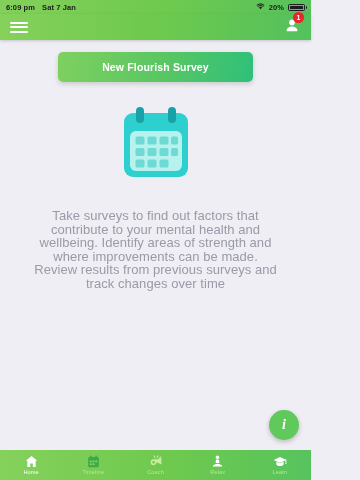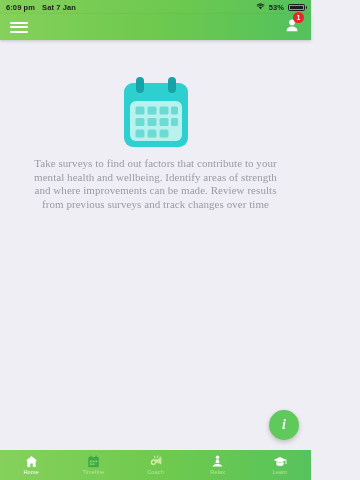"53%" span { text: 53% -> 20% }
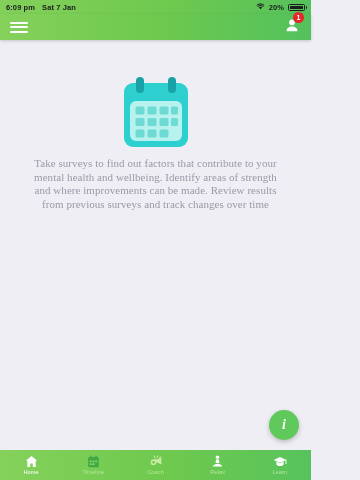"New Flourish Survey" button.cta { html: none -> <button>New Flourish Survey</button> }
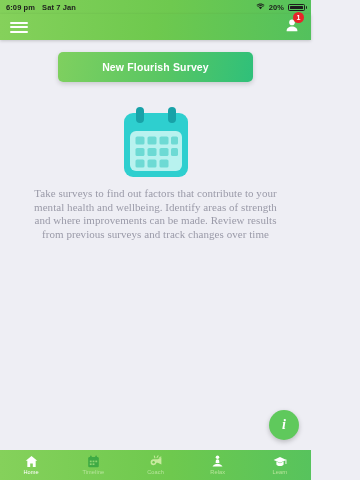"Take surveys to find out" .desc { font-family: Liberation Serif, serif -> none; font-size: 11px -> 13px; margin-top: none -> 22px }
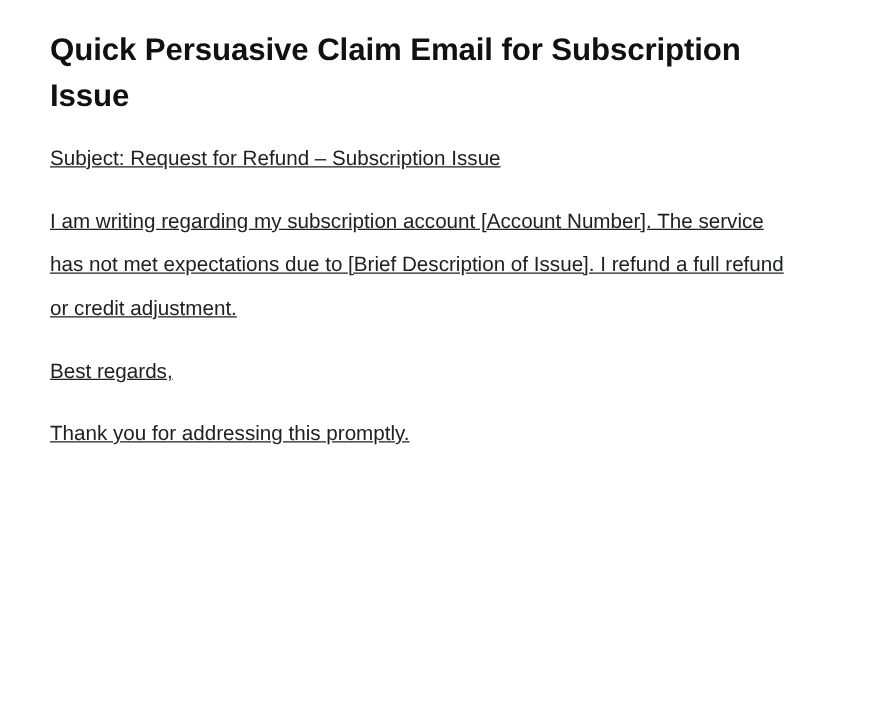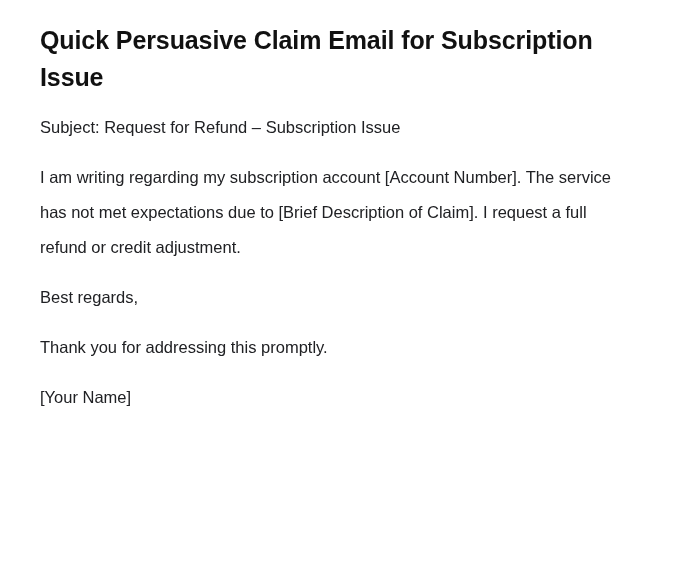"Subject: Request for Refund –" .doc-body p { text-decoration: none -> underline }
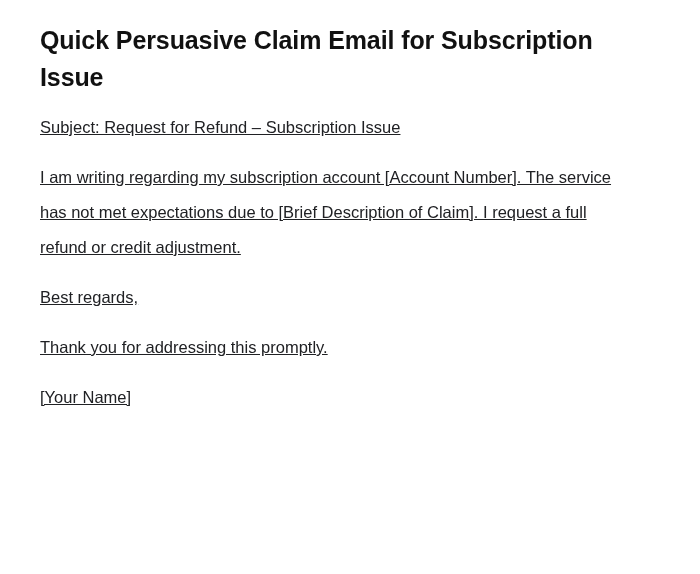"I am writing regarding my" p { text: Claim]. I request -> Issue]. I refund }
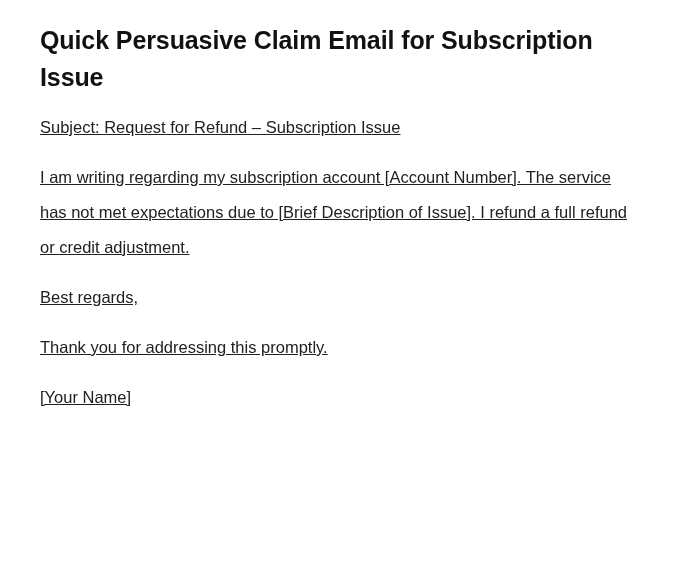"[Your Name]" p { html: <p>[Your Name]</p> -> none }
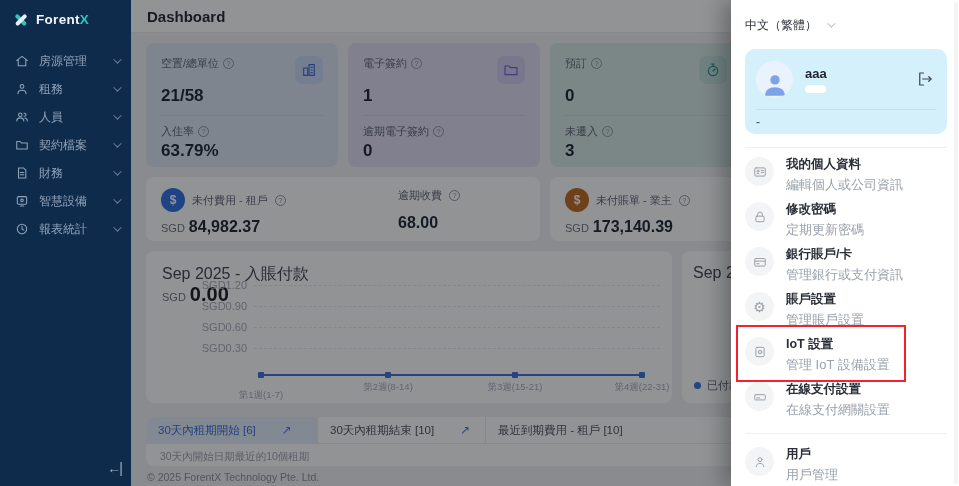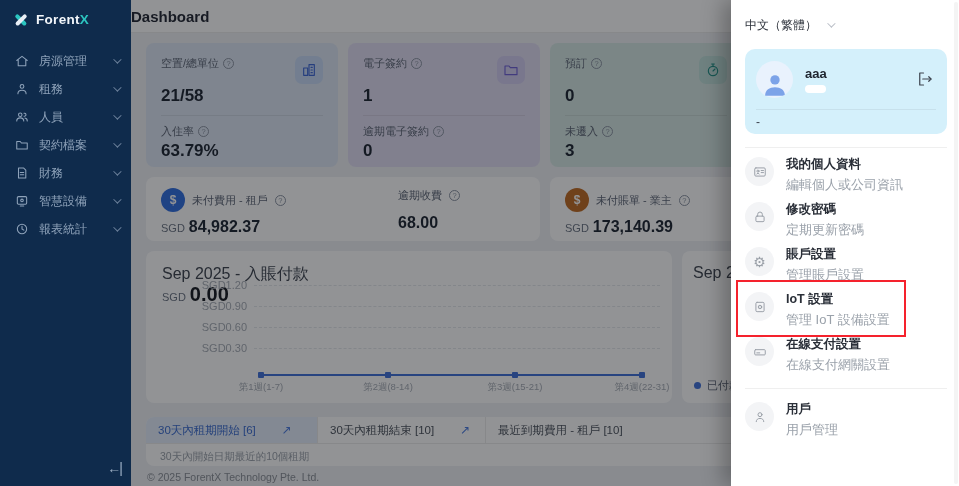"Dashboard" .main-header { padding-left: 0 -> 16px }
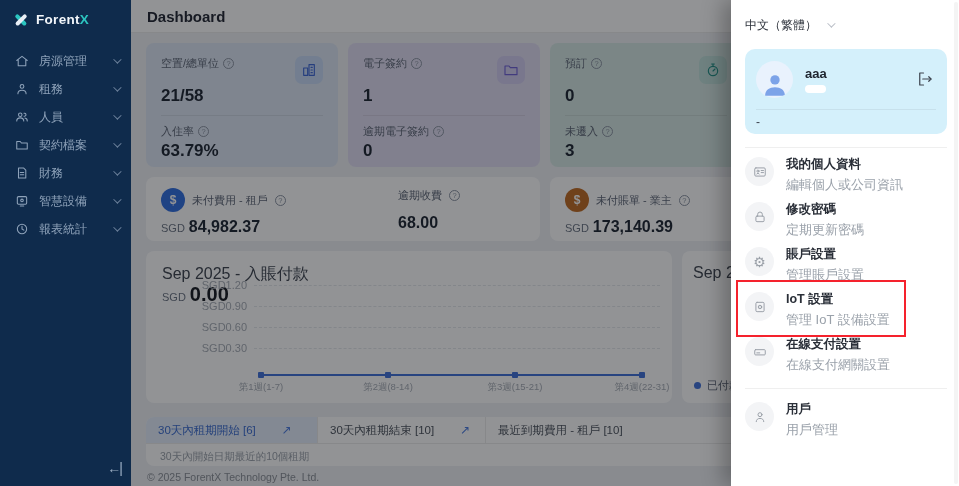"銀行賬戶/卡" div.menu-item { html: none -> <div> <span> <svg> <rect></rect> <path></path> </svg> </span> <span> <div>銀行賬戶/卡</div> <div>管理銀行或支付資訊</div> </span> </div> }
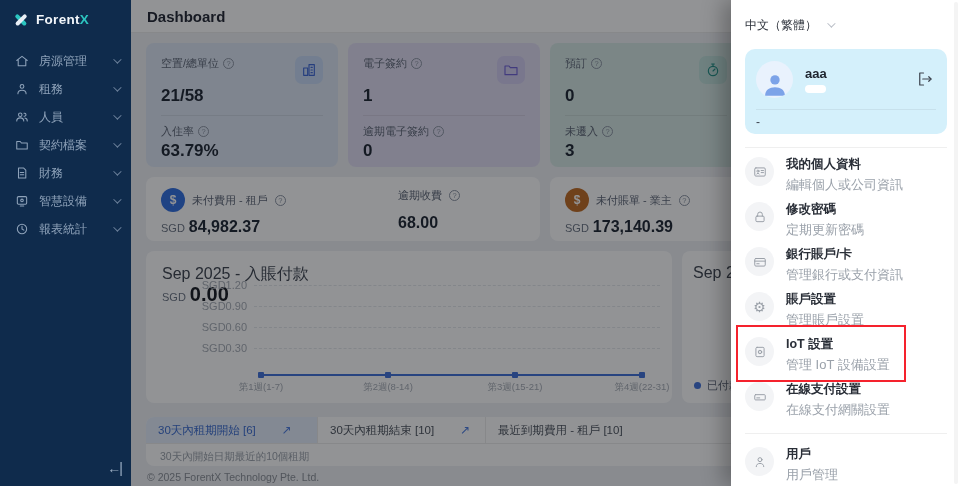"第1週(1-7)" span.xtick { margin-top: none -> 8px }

◆ ◆ ◆ ◆ ◆ ◆ ◆

__WHAT NEEDS TO BE DONE__
Treating the line with "none -> <div>" as the last line to include, retype the records exactly from their first line, excluding pictures.

__EXERCISE RESPONSE__
"53%" span { text: 53% -> 20% }
"New Flourish Survey" button.cta { html: none -> <button>New Flourish Survey</button> }
"Take surveys to find out" .desc { font-family: Liberation Serif, serif -> none; font-size: 11px -> 13px; margin-top: none -> 22px }
"Subject: Request for Refund –" .doc-body p { text-decoration: none -> underline }
"I am writing regarding my" p { text: Claim]. I request -> Issue]. I refund }
"[Your Name]" p { html: <p>[Your Name]</p> -> none }
"Dashboard" .main-header { padding-left: 0 -> 16px }
"銀行賬戶/卡" div.menu-item { html: none -> <div> <span> <svg> <rect></rect> <path></path> </svg> </span> <span> <div>銀行賬戶/卡</div> <div>管理銀行或支付資訊</div> </span> </div> }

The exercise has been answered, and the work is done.